Exercise prompt
Once the line with "Prototype & Prototype Chain" is found in the entries below, print it and each following line exactly, stopping after the line with "files in the"; print nothing else.

Record excerpts
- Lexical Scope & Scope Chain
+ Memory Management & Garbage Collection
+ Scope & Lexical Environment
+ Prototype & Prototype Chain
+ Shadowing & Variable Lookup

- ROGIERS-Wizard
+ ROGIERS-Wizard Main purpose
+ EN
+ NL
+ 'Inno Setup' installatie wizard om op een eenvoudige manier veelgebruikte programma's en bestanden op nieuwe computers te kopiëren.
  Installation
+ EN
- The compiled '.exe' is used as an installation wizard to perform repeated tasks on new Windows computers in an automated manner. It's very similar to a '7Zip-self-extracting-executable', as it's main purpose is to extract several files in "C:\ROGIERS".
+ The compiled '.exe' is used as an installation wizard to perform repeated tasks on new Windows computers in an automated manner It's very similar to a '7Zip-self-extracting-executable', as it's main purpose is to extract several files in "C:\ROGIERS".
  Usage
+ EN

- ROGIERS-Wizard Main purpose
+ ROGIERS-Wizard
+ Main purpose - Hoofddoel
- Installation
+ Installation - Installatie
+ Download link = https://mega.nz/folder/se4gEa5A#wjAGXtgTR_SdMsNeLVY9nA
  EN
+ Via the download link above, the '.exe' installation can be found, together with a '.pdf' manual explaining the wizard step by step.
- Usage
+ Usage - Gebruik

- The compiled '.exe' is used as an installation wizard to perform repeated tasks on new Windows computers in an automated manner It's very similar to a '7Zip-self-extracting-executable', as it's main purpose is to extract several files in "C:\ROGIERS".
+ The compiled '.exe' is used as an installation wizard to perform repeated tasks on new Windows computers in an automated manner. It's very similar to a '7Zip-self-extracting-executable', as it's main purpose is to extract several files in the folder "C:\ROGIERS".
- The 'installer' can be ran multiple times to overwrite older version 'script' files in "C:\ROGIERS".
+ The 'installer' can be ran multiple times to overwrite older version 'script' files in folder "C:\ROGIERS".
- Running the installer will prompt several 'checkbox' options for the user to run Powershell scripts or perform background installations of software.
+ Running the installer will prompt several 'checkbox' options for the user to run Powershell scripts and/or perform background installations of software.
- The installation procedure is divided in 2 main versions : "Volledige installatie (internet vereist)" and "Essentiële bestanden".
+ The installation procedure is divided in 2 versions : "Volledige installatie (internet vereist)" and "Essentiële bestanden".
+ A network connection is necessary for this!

Reply to the exercise
+ Prototype & Prototype Chain
+ Shadowing & Variable Lookup

- ROGIERS-Wizard
+ ROGIERS-Wizard Main purpose
+ EN
+ NL
+ 'Inno Setup' installatie wizard om op een eenvoudige manier veelgebruikte programma's en bestanden op nieuwe computers te kopiëren.
  Installation
+ EN
- The compiled '.exe' is used as an installation wizard to perform repeated tasks on new Windows computers in an automated manner. It's very similar to a '7Zip-self-extracting-executable', as it's main purpose is to extract several files in "C:\ROGIERS".
+ The compiled '.exe' is used as an installation wizard to perform repeated tasks on new Windows computers in an automated manner It's very similar to a '7Zip-self-extracting-executable', as it's main purpose is to extract several files in "C:\ROGIERS".
  Usage
+ EN

- ROGIERS-Wizard Main purpose
+ ROGIERS-Wizard
+ Main purpose - Hoofddoel
- Installation
+ Installation - Installatie
+ Download link = https://mega.nz/folder/se4gEa5A#wjAGXtgTR_SdMsNeLVY9nA
  EN
+ Via the download link above, the '.exe' installation can be found, together with a '.pdf' manual explaining the wizard step by step.
- Usage
+ Usage - Gebruik

- The compiled '.exe' is used as an installation wizard to perform repeated tasks on new Windows computers in an automated manner It's very similar to a '7Zip-self-extracting-executable', as it's main purpose is to extract several files in "C:\ROGIERS".
+ The compiled '.exe' is used as an installation wizard to perform repeated tasks on new Windows computers in an automated manner. It's very similar to a '7Zip-self-extracting-executable', as it's main purpose is to extract several files in the folder "C:\ROGIERS".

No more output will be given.